Schneider left daily broadcasting in 1998, devoting himself to outside business and education interests. He was approached by Democratic Party officials who wanted him to return to Pennsylvania and challenge incumbent Gov. Tom Ridge. Schneider declined, instead deciding to run for Congress from his home district, New Jersey District 5. Facing off against multiple-term incumbent Marge Roukema, Schneider ran on a platform of health care reform and campaign finance reform, refusing to take special interest money. The multi-term moderate Roukema won the election; it would take until Josh Gottheimer ousted Roukema's successor Scott Garrett in 2016 that the Democrats would win the seat.

Schneider joined Bloomberg TV in January, 2003, first anchoring the morning broadcasts, and then shifting to evenings in 2007 when he created "Night Talk", an hour-long, prime time talk show. The program's guests included John McCain, Richard Branson and David Rockefeller, as well as actors, musicians, artists and writers, including Pulitzer winner John Updike, a month before Updike's death.

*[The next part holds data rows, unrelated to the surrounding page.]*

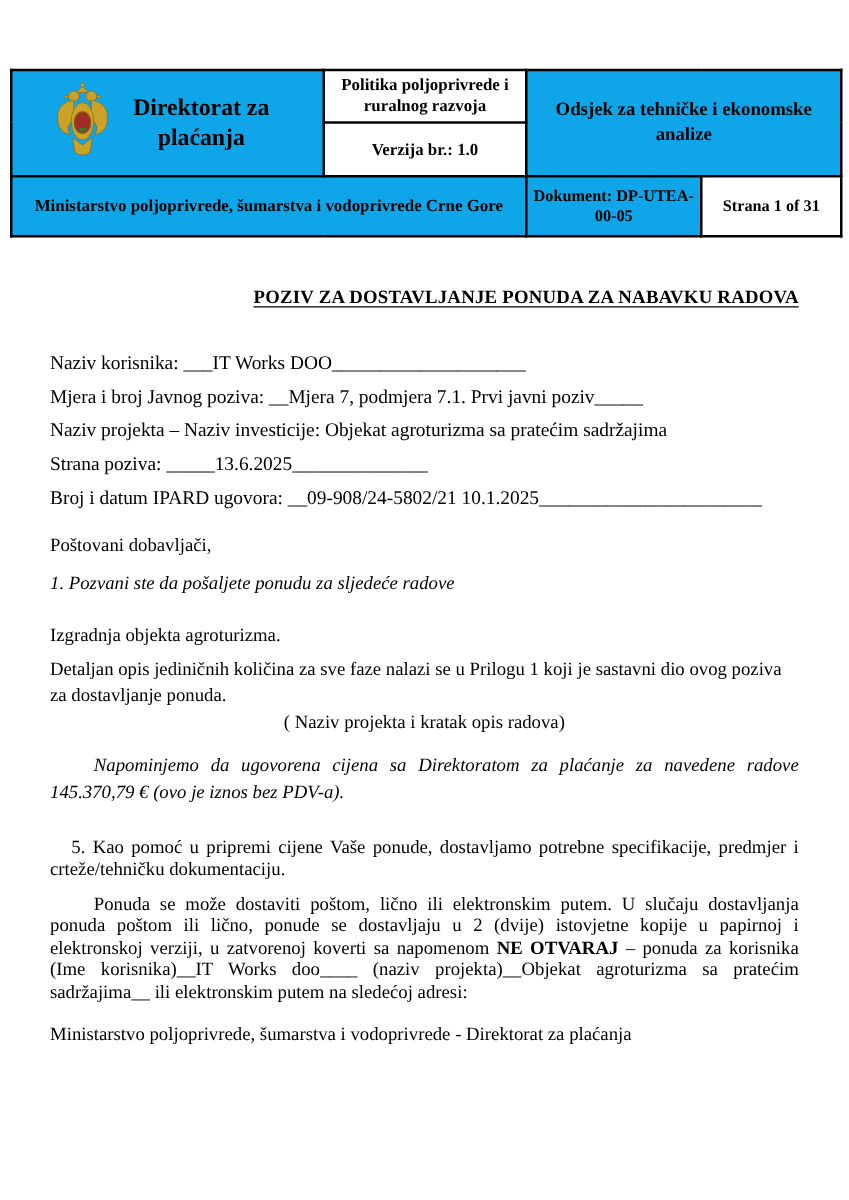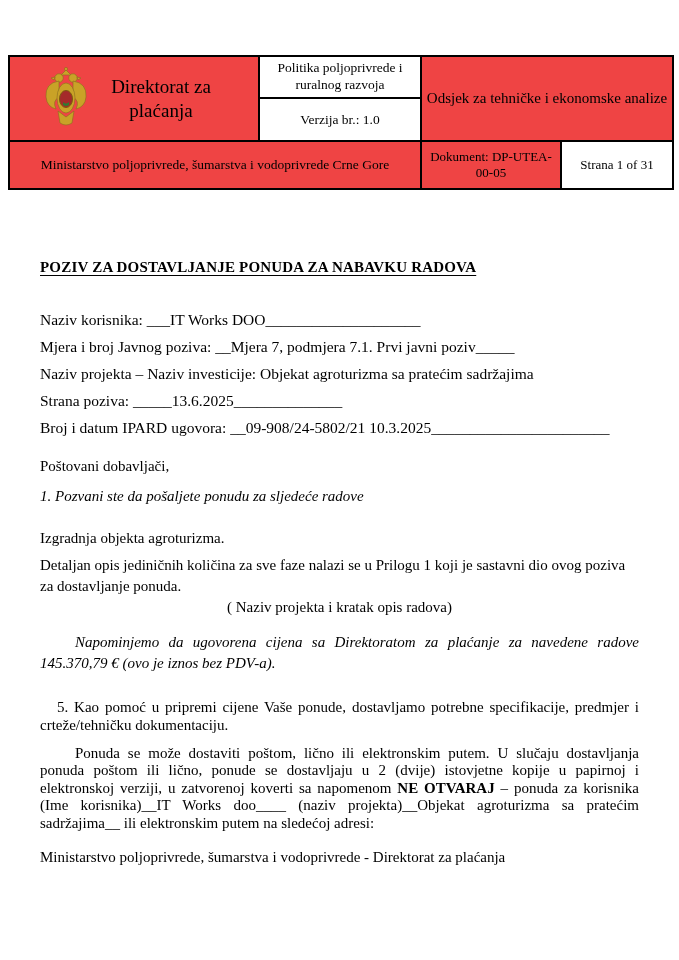--- a/index.html
+++ b/index.html
@@ -16,7 +16,7 @@
   table.hdr td {
     border:2px solid #000;
     text-align:center; vertical-align:middle;
-    font-weight:normal; padding:2px 4px;
+    font-weight:bold; padding:2px 4px;
   }
   .gray { background:#ef4444; }
   td.c-org { height:85px; }

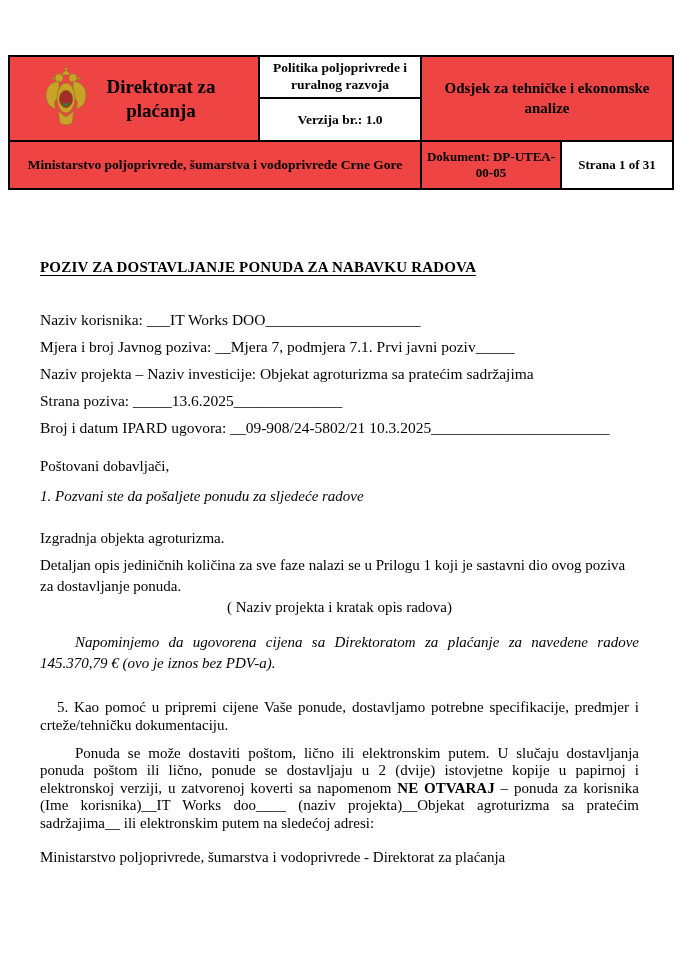--- a/index.html
+++ b/index.html
@@ -18,7 +18,7 @@
     text-align:center; vertical-align:middle;
     font-weight:bold; padding:2px 4px;
   }
-  .gray { background:#ef4444; }
+  .gray { background:#0ea5e9; }
   td.c-org { height:85px; }
   .org-inner { display:flex; align-items:center; justify-content:center; gap:8px; }
   .org-title { font-size:19px; line-height:1.25; width:128px; }

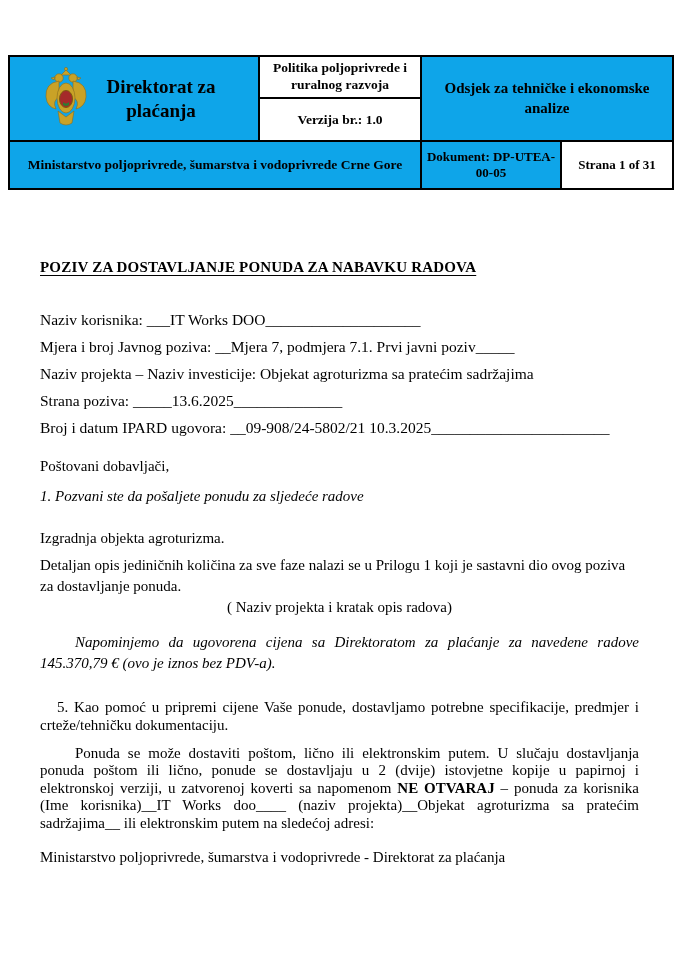--- a/index.html
+++ b/index.html
@@ -36,8 +36,8 @@
   .bold { font-weight:bold;margin-top:16px; }
 
   h1.title {
-    margin-top:69px;
-    font-size:15px; font-weight:bold; text-align:left;
+    margin-top:40px;
+    font-size:15px; font-weight:bold; text-align:right;
     text-decoration:underline; text-underline-offset:3px;
     letter-spacing:0.2px;
   }

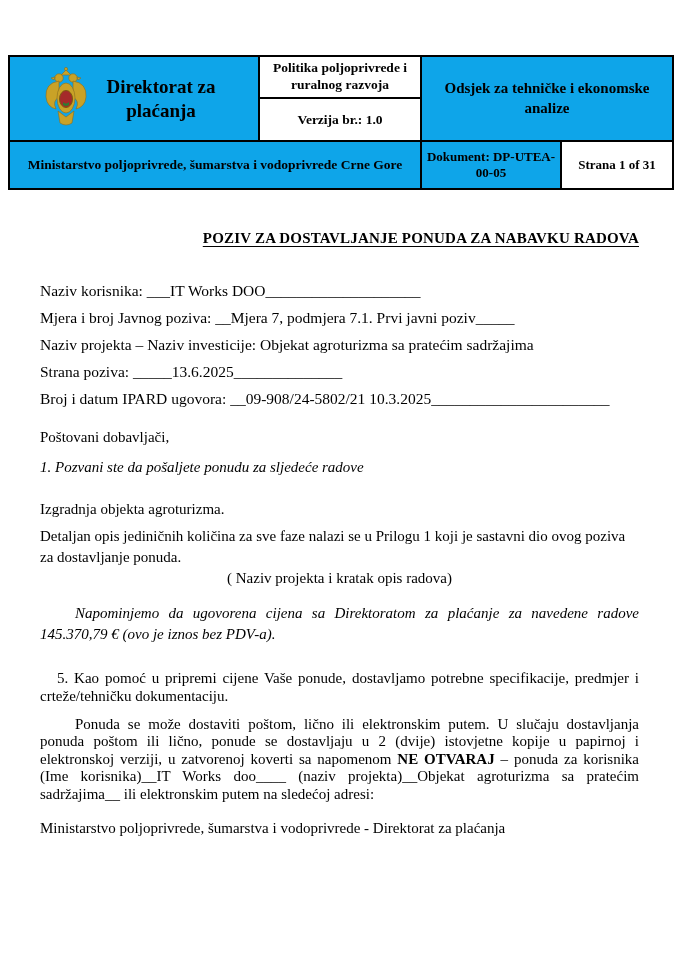--- a/index.html
+++ b/index.html
@@ -128,7 +128,7 @@
       <p class="field"><span>Mjera i broj Javnog poziva:</span><span class="fill"> __</span><span class="u">Mjera 7, podmjera 7.1. Prvi javni poziv</span><span class="fill">_____</span></p>
       <p class="field"><span>Naziv projekta – Naziv investicije:</span><span class="fill">  </span><span class="u">Objekat agroturizma sa pratećim sadržajima</span><span class="fill"></span></p>
       <p class="field"><span>Strana poziva:</span><span class="fill"> _____</span><span class="u">13.6.2025</span><span class="fill">______________</span></p>
-      <p class="field"><span>Broj i datum IPARD ugovora:</span><span class="fill"> __</span><span class="u">09-908/24-5802/21 10.3.2025</span><span class="fill">_______________________</span></p>
+      <p class="field"><span>Broj i datum IPARD ugovora:</span><span class="fill"> __</span><span class="u">09-908/24-5802/21 10.1.2025</span><span class="fill">_______________________</span></p>
     </div>
 
     <p class="greeting">Poštovani dobavljači,</p>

Schneider anchored a series of Bloomberg TV specials, on subjects ranging from the struggles at General Motors, short selling of stocks, hidden fees associated with 401(k) retirement plans, the treatment of sugar cane workers in Brazil, and questions about the products endorsed by the AARP.

Those programs won two Emmy awards and four Emmy nominations, as well as recognition by the Foreign Press Association in London, and the New York Press Club, among others. Night Talk received a CableFAX award in the 'talk show/commentary' category. Night Talk was cancelled and last aired on February 3, 2009, as Bloomberg TV ceased prime time production in New York.

Schneider signed on to narrate CNBC Titans in May, 2011, and, in September, 2011, became anchor and managing editor of NJ Today, airing weeknights on PBS member stations NJTV (now NJ PBS) and Thirteen/WNET in New York City. He announced that as of June 30, 2014, he was giving up the anchor seat of NJ Today to become senior correspondent and concentrate on other projects. Mary Alice Williams took over the anchor position, while Schneider prepped his adventure/history special for production.